Return, from the material below, each line in which the word "none" is present.

**Extracted material**:
"""

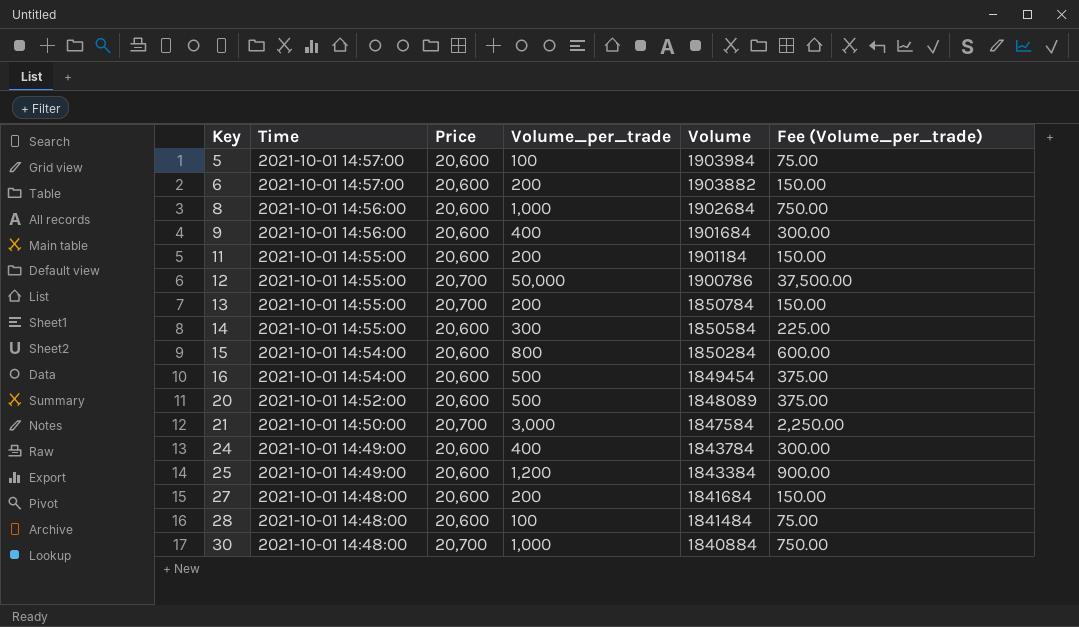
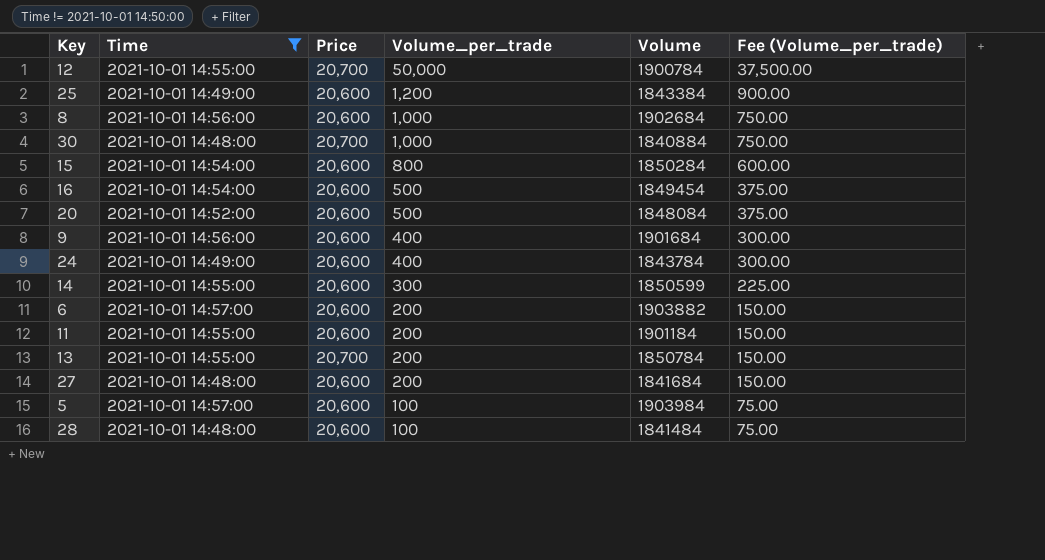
filter: none -> Time != 2021-10-01 14:50:00
row order: Key ascending -> Volume_per_trade descending
12 | Volume: 1900786 -> 1900784
20 | Volume: 1848089 -> 1848084
14 | Volume: 1850584 -> 1850599

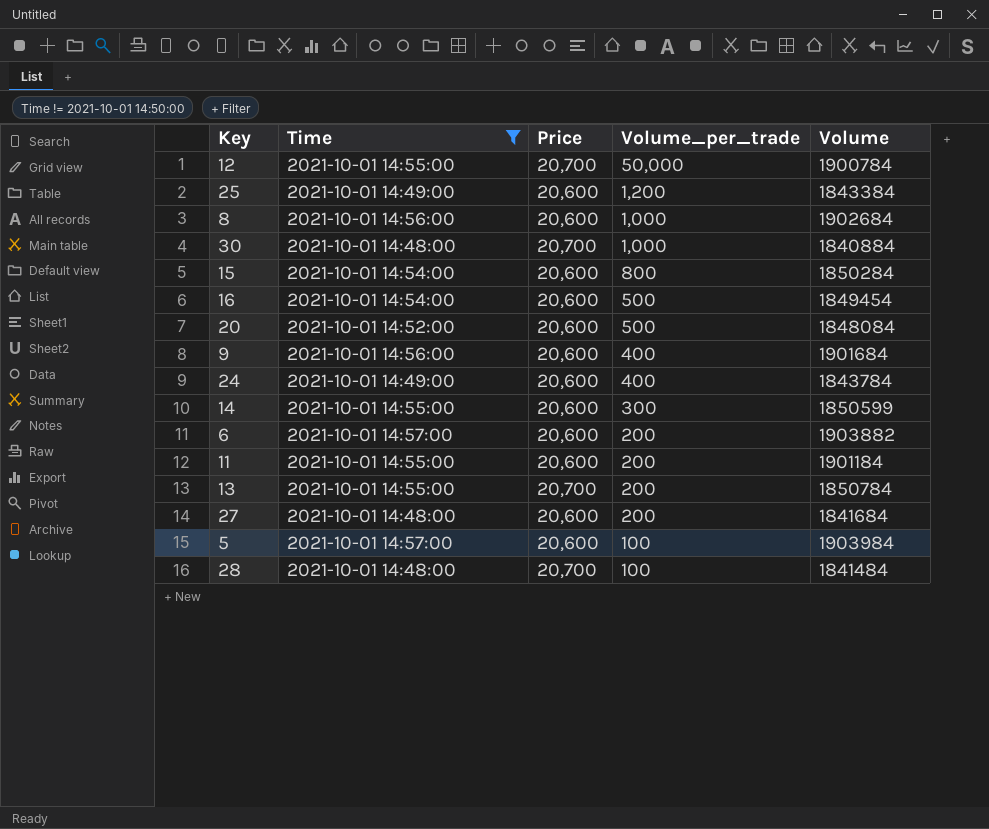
column Fee (Volume_per_trade) | formula: [Volume_per_trade] * 0.75 -> none
28 | Price: 20,600 -> 20,700

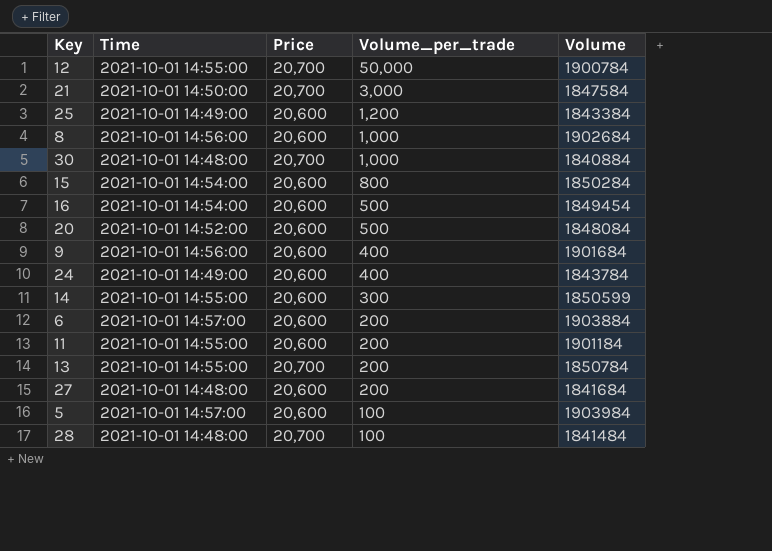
filter: Time != 2021-10-01 14:50:00 -> none
6 | Volume: 1903882 -> 1903884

"""

**Answer to this task**:
filter: none -> Time != 2021-10-01 14:50:00
column Fee (Volume_per_trade) | formula: [Volume_per_trade] * 0.75 -> none
filter: Time != 2021-10-01 14:50:00 -> none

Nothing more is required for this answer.